Input.
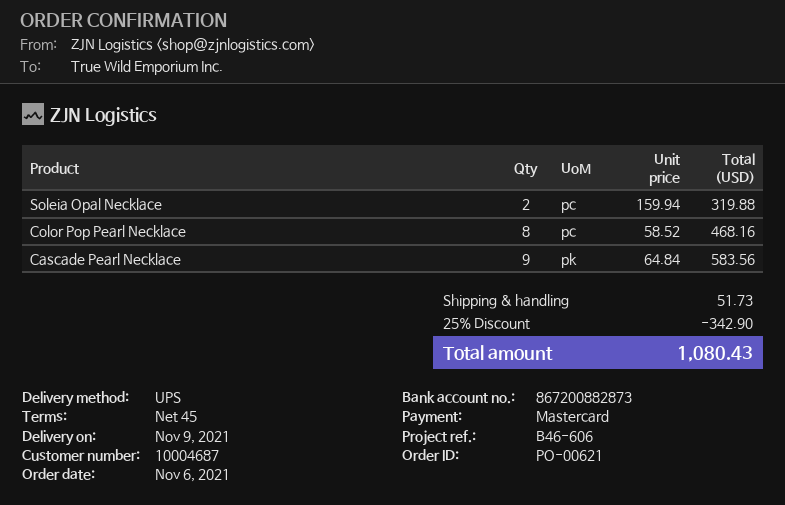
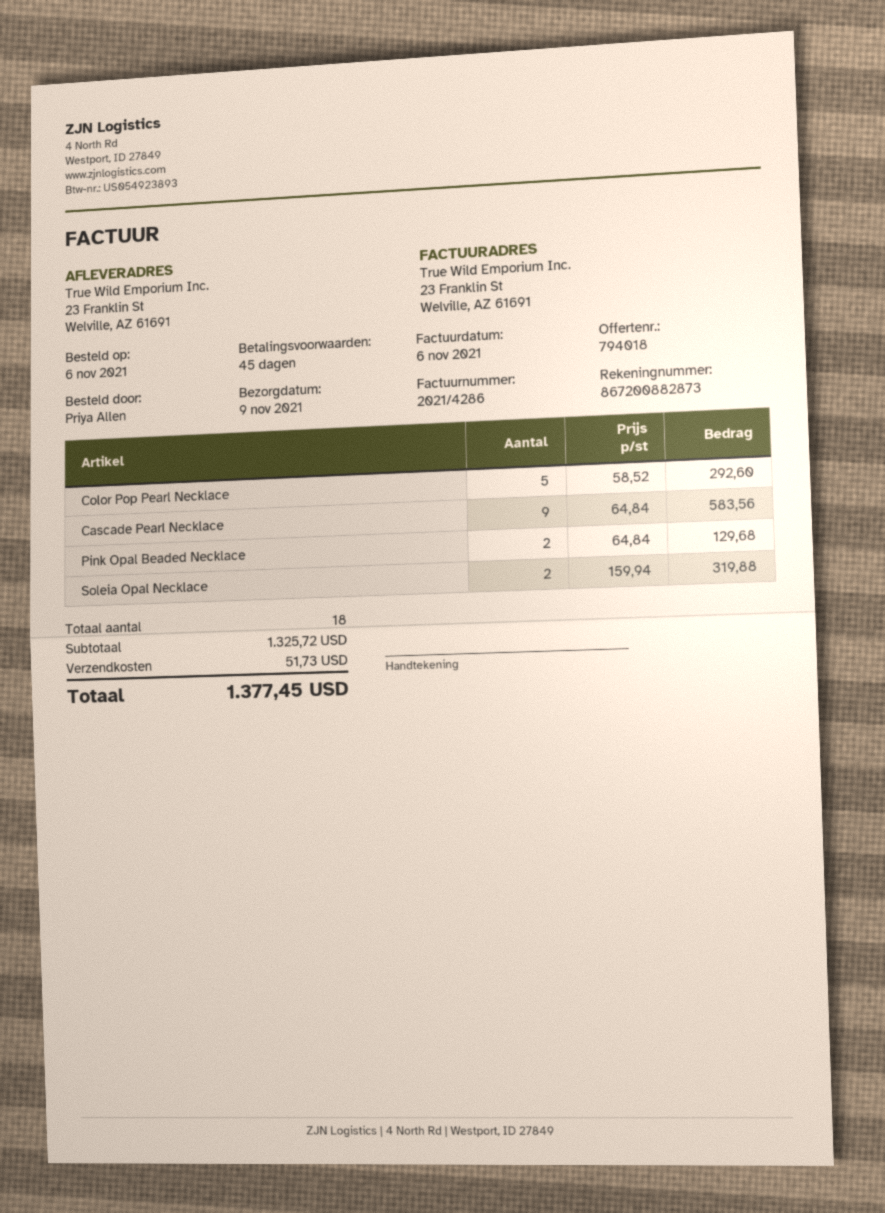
Color Pop Pearl Necklace: 8 x 58.52 = 468.16 -> 5 x 58.52 = 292.60
Pink Opal Beaded Necklace: none -> 2 x 64.84 = 129.68
discount: 25% = 342.90 -> none
total: 1080.43 -> 1377.45

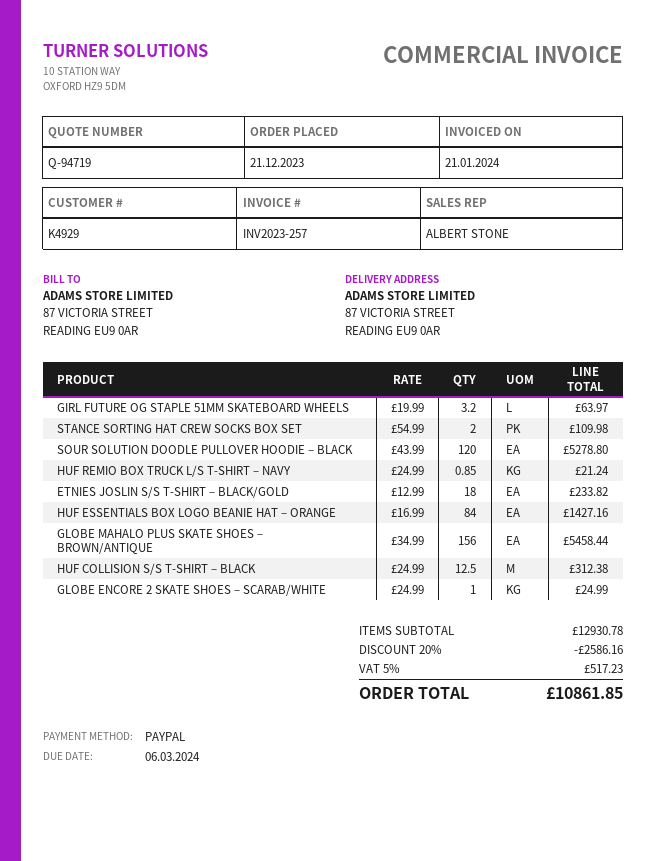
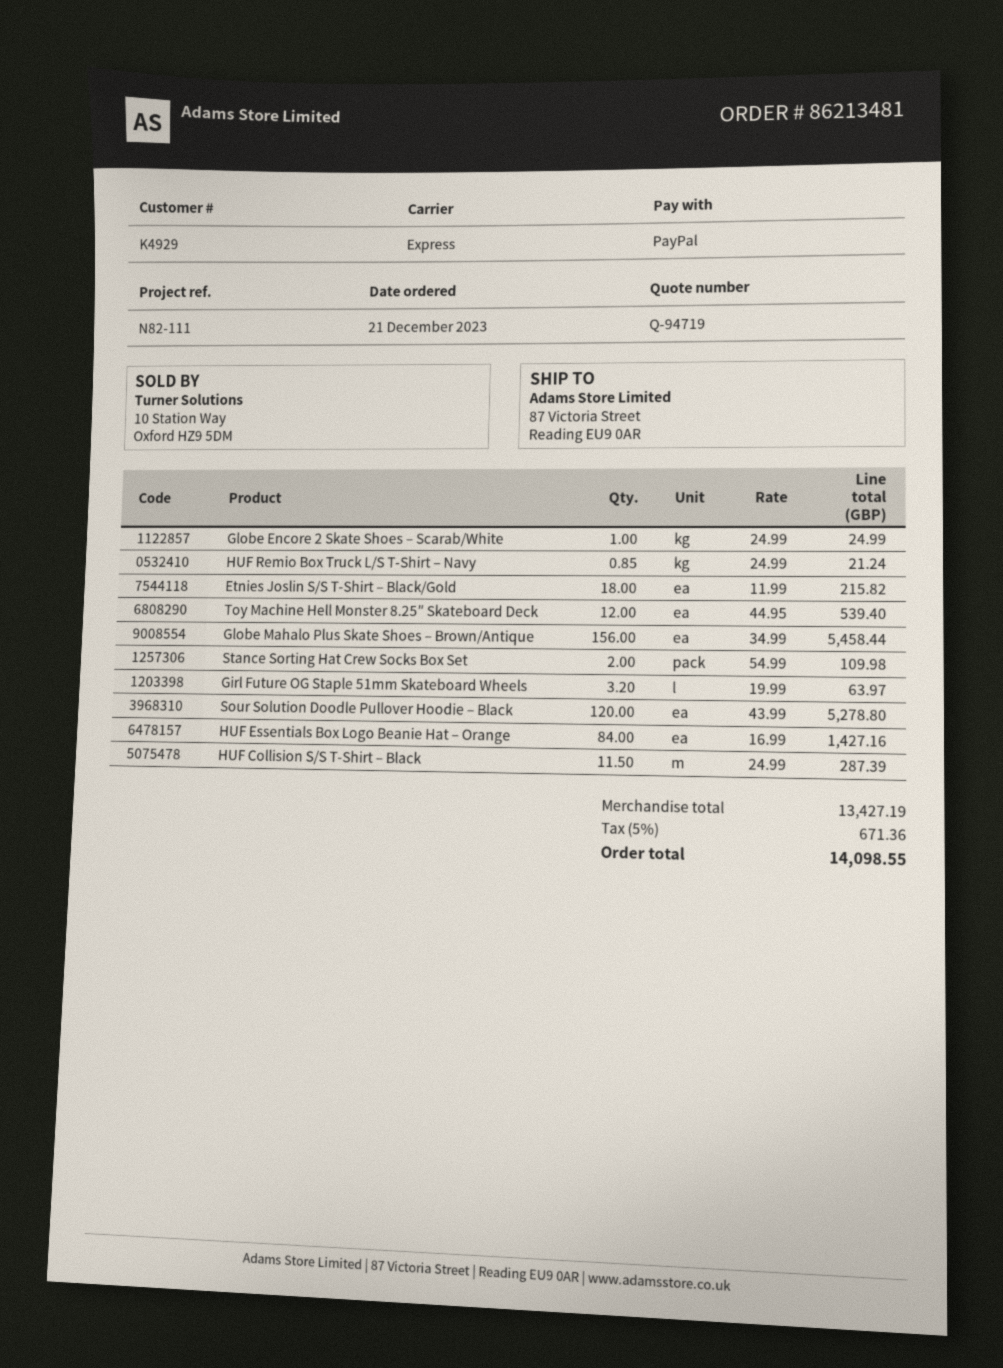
ETNIES JOSLIN S/S T-SHIRT – BLACK/GOLD: 18 x 12.99 = 233.82 -> 18 x 11.99 = 215.82
HUF COLLISION S/S T-SHIRT – BLACK: 12.5 x 24.99 = 312.38 -> 11.5 x 24.99 = 287.39
Toy Machine Hell Monster 8.25″ Skateboard Deck: none -> 12 x 44.95 = 539.40
subtotal: 12930.78 -> 13427.19
discount: 20% = 2586.16 -> none
tax: 5% = 517.23 -> 5% = 671.36
total: 10861.85 -> 14098.55

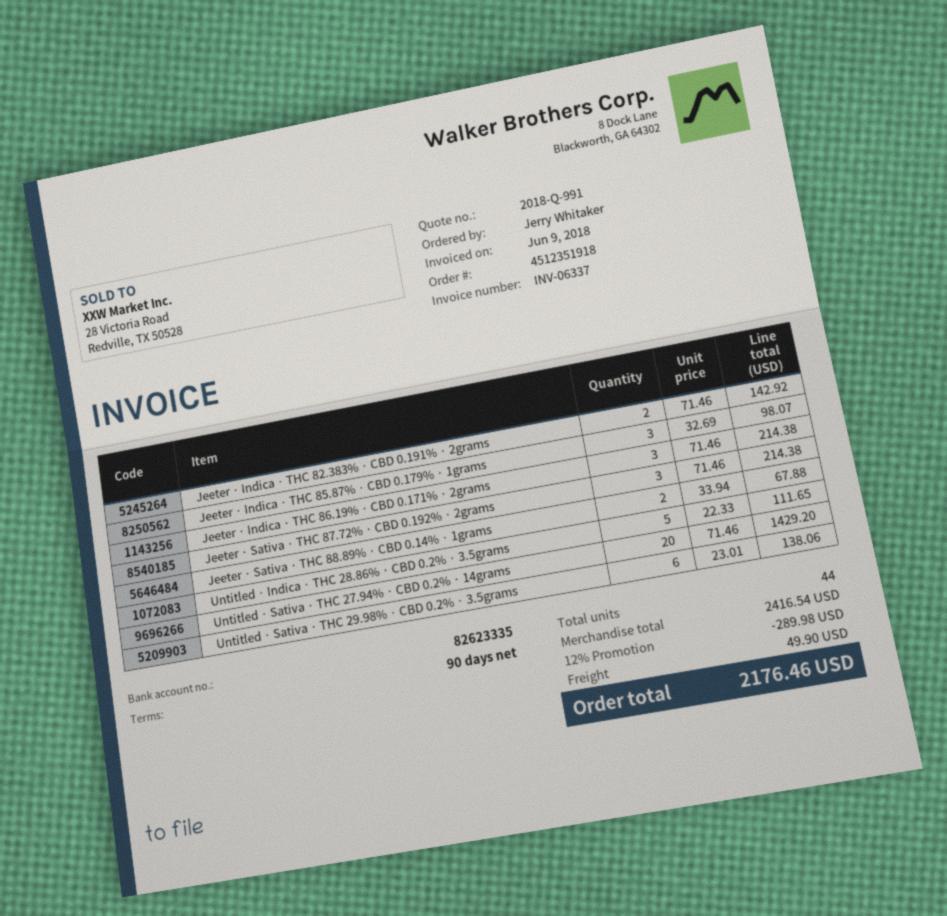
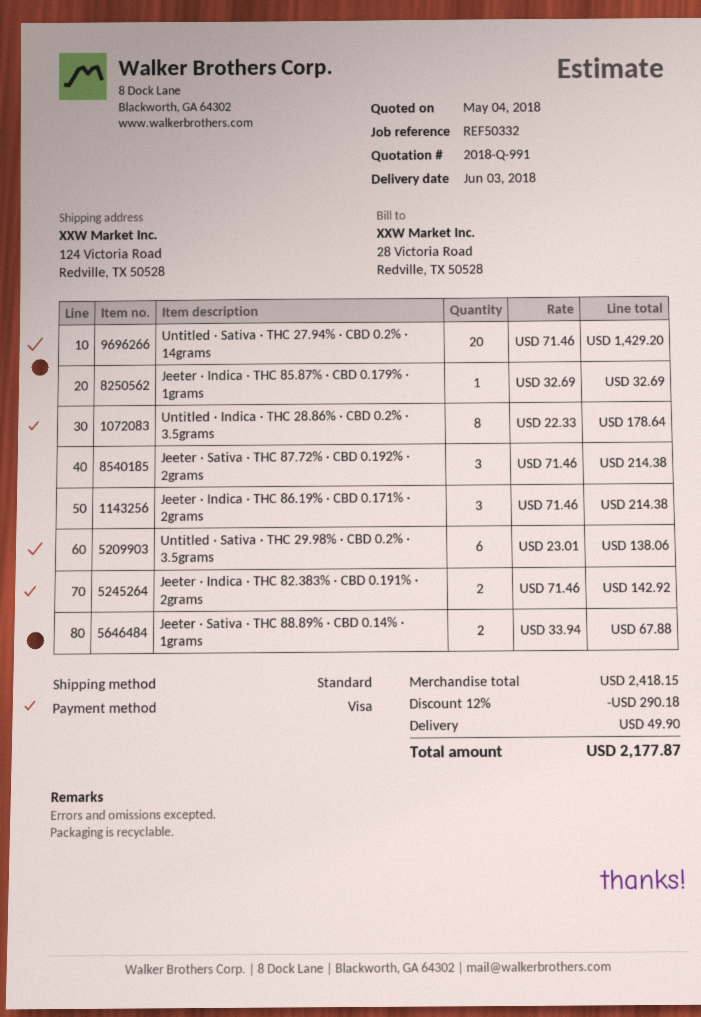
Jeeter · Indica · THC 85.87% · CBD 0.179% · 1grams: 3 x 32.69 = 98.07 -> 1 x 32.69 = 32.69
Untitled · Indica · THC 28.86% · CBD 0.2% · 3.5grams: 5 x 22.33 = 111.65 -> 8 x 22.33 = 178.64
subtotal: 2416.54 -> 2418.15
discount: 12% = 289.98 -> 12% = 290.18
total: 2176.46 -> 2177.87

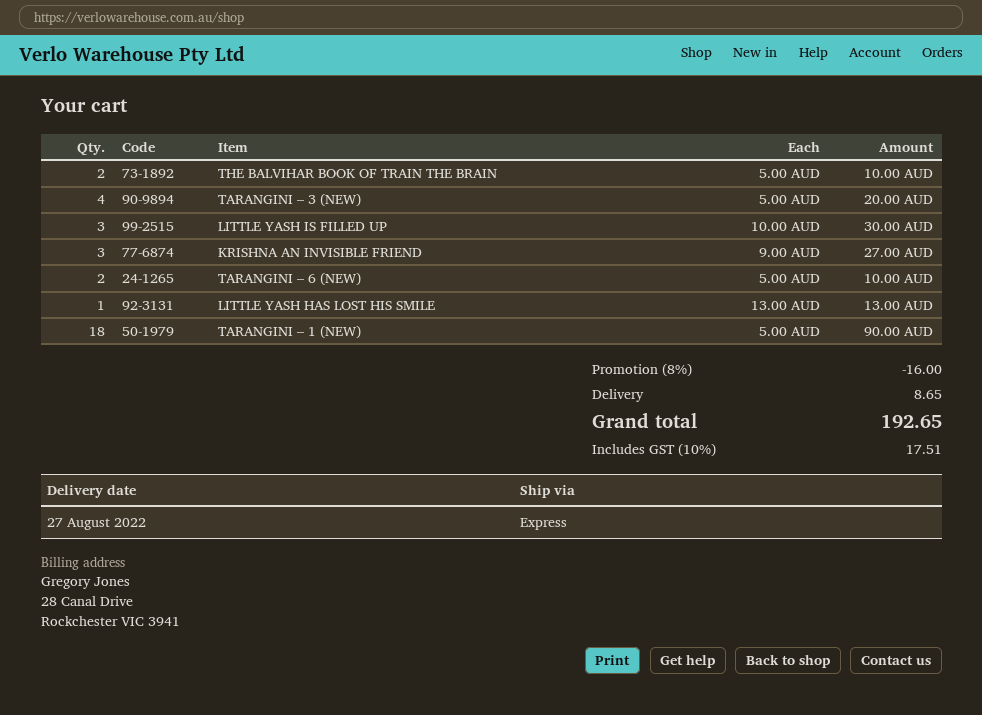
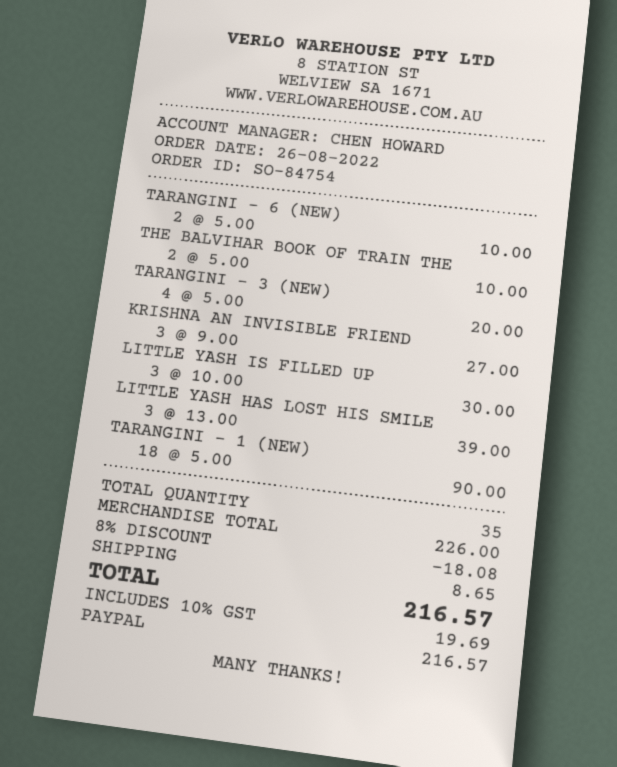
LITTLE YASH HAS LOST HIS SMILE: 1 x 13.00 = 13.00 -> 3 x 13.00 = 39.00
discount: 8% = 16.00 -> 8% = 18.08
tax: 10% = 17.51 -> 10% = 19.69
total: 192.65 -> 216.57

Task to carry out.
Exact copy, no pictures: write out all the records above.

Answer section.
Color Pop Pearl Necklace: 8 x 58.52 = 468.16 -> 5 x 58.52 = 292.60
Pink Opal Beaded Necklace: none -> 2 x 64.84 = 129.68
discount: 25% = 342.90 -> none
total: 1080.43 -> 1377.45

ETNIES JOSLIN S/S T-SHIRT – BLACK/GOLD: 18 x 12.99 = 233.82 -> 18 x 11.99 = 215.82
HUF COLLISION S/S T-SHIRT – BLACK: 12.5 x 24.99 = 312.38 -> 11.5 x 24.99 = 287.39
Toy Machine Hell Monster 8.25″ Skateboard Deck: none -> 12 x 44.95 = 539.40
subtotal: 12930.78 -> 13427.19
discount: 20% = 2586.16 -> none
tax: 5% = 517.23 -> 5% = 671.36
total: 10861.85 -> 14098.55

Jeeter · Indica · THC 85.87% · CBD 0.179% · 1grams: 3 x 32.69 = 98.07 -> 1 x 32.69 = 32.69
Untitled · Indica · THC 28.86% · CBD 0.2% · 3.5grams: 5 x 22.33 = 111.65 -> 8 x 22.33 = 178.64
subtotal: 2416.54 -> 2418.15
discount: 12% = 289.98 -> 12% = 290.18
total: 2176.46 -> 2177.87

LITTLE YASH HAS LOST HIS SMILE: 1 x 13.00 = 13.00 -> 3 x 13.00 = 39.00
discount: 8% = 16.00 -> 8% = 18.08
tax: 10% = 17.51 -> 10% = 19.69
total: 192.65 -> 216.57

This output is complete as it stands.